DocketNumber: No. 05-10774
Citation Numbers: 189 F. App'x 603
Judges: Fletcher, Hall, Pregerson
Filed Date: 6/30/2006
Status: Precedential
Modified Date: 11/23/2022
MEMORANDUM
Charles Castillias challenges his conviction under 18 U.S.C. § 922(g)(3) arguing
1. Motion to Suppress
Castillias argues that the search warrant at issue was deficient for lack of probable cause as to the listed firearms and ammunition because the supporting affidavit contained only facts supporting probable cause as to drug trafficking, and mere opinion as to the likely presence of firearms and ammunition. We disagree.

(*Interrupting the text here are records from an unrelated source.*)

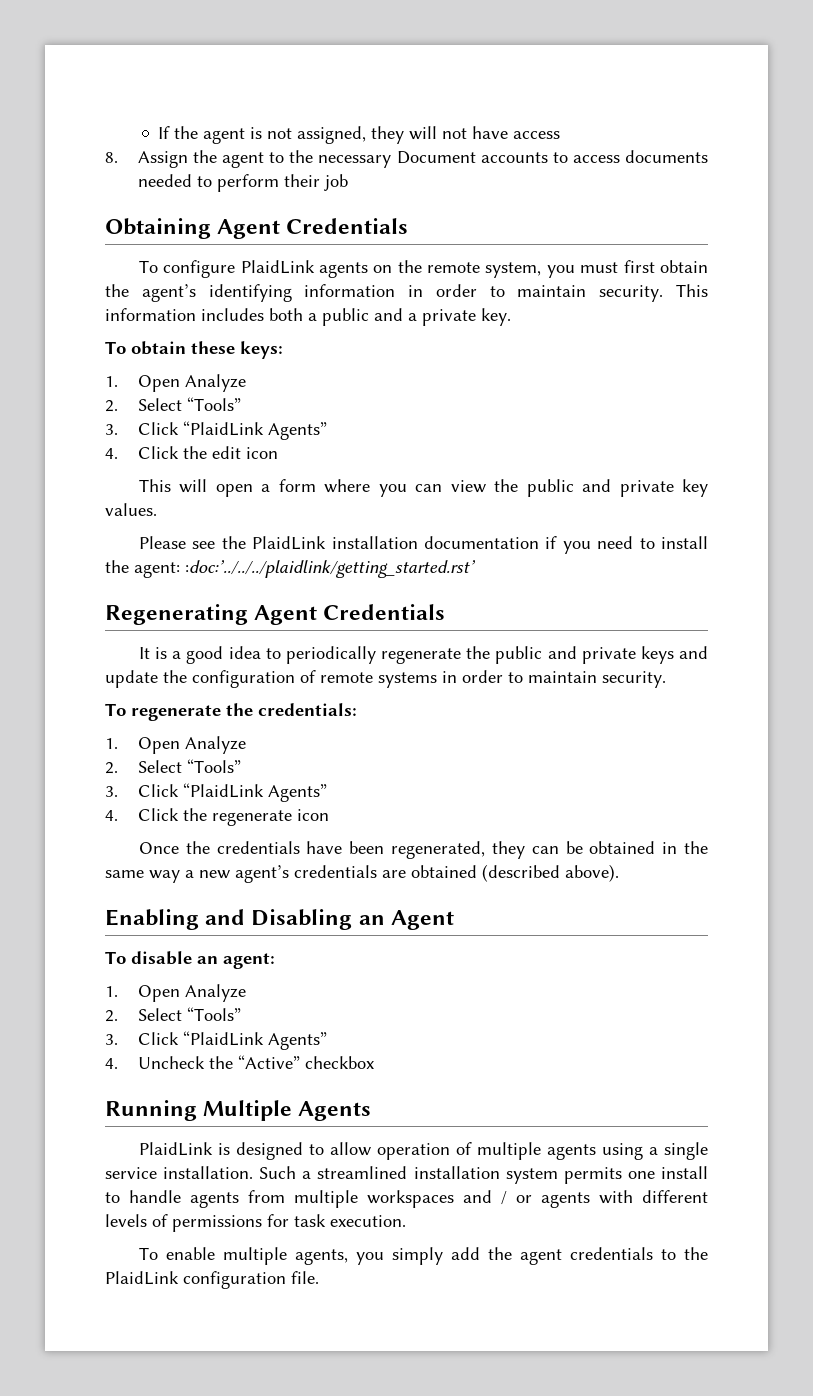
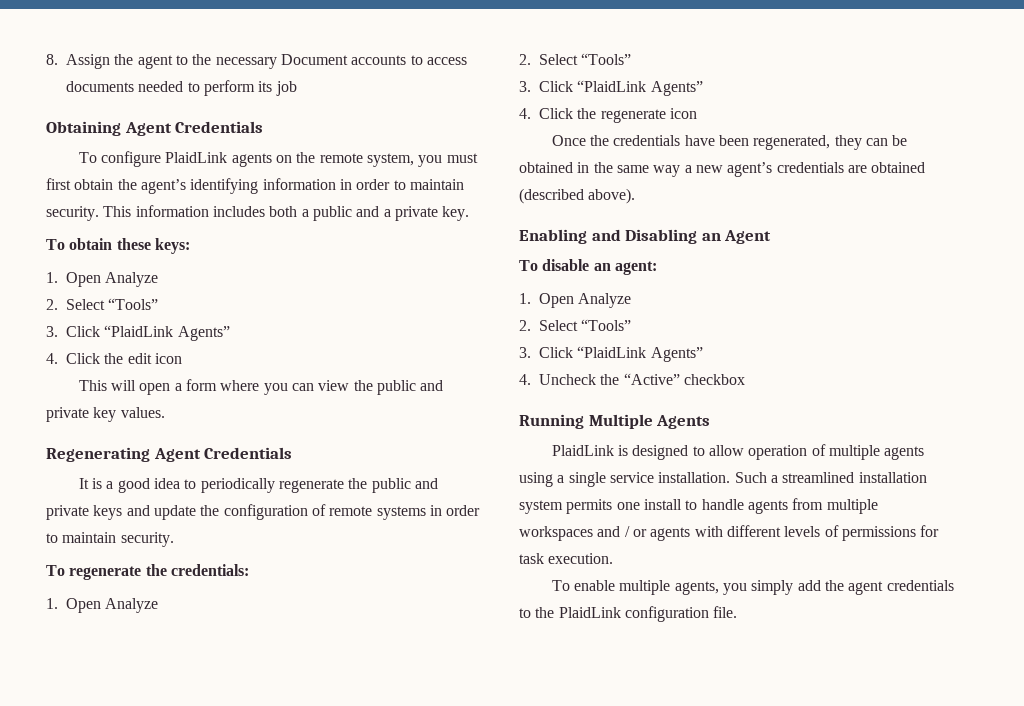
[158,126,561,144] If the agent is not assigned, they will not have access // -> (46, 59) none
[283,174,320,187] their -> [258,81,273,92] its
[138,536,708,554] [105,560,476,578] // Please see the PlaidLink installation documentation if you need to install the agent: :doc:’../../../plaidlink/getting_started.rst’ -> (165, 412) none

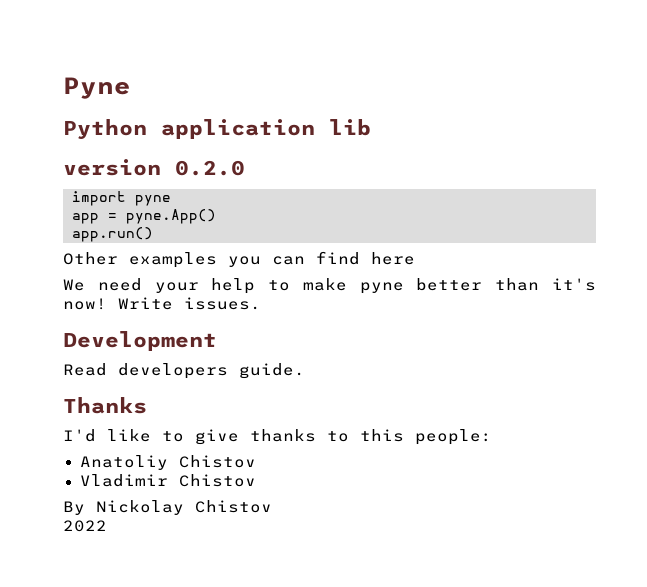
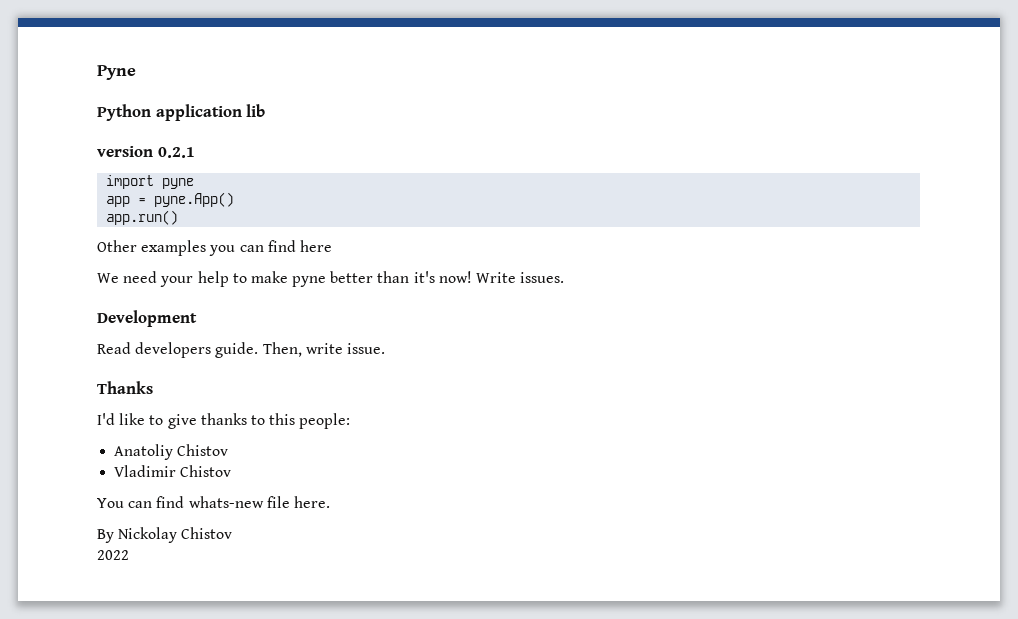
[175,160,245,176] 0.2.0 -> [157,147,195,158] 0.2.1
(305, 371) none -> [262,342,385,357] Then, write issue.
(256, 480) none -> [97,496,330,508] // You can find whats-new file here.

An issuing judge’s determination of probable cause is a “a practical, commonsense decision whether, given all the circumstances set forth in the affidavit before him, ... there is a fair probability that contraband or evidence of a crime will be found in a particular place.” Illinois v. Gates, 462 U.S. 213, 238,103 S.Ct. 2317, 76 L.Ed.2d 527 (1983). Concerning the likely presence of firearms and ammunition, the issuing judge in this case properly considered the affidavit opinion of a fourteen-year police veteran with nine years of narcotics experience and related, specialized training. See United States v. ArrellanoRios, 799 F.2d 520, 523 (9th Cir.1986). Furthermore, while for purposes of a probable cause determination it might not be reasonable to infer possession of firearms merely from illegal drug possession, it is quite reasonable to do so with regards to drug trafficking, see, e.g., United States v. Reese, 775 F.2d 1066, 1074 n. 5 (9th Cir. 1985), particularly in light of the well-established evidentiary link between them, see, e.g., United States v. Butcher, 926 F.2d 811, 816 (9th Cir.1991).
2. Motion to Dismiss
Castillias argues that his conviction under § 922(g) is an unconstitutional exercise of Congress’s Commerce Clause power because there is insufficient evidence linking his possession of the firearm and ammunition in question to interstate commerce. As Castillias concedes that the firearm and ammunition he possessed were manufactured outside Hawai’i, his argument is foreclosed by this court’s precedent. See United States v. Younger, 398 F.3d 1179, 1192-93 (9th Cir.2005); United States v. Jones, 231 F.3d 508, 514-15 (9th Cir.2000).
AFFIRMED.
This disposition is not appropriate for publication and may not be cited to or by the courts of this circuit except as provided by Ninth Circuit Rule 36-3.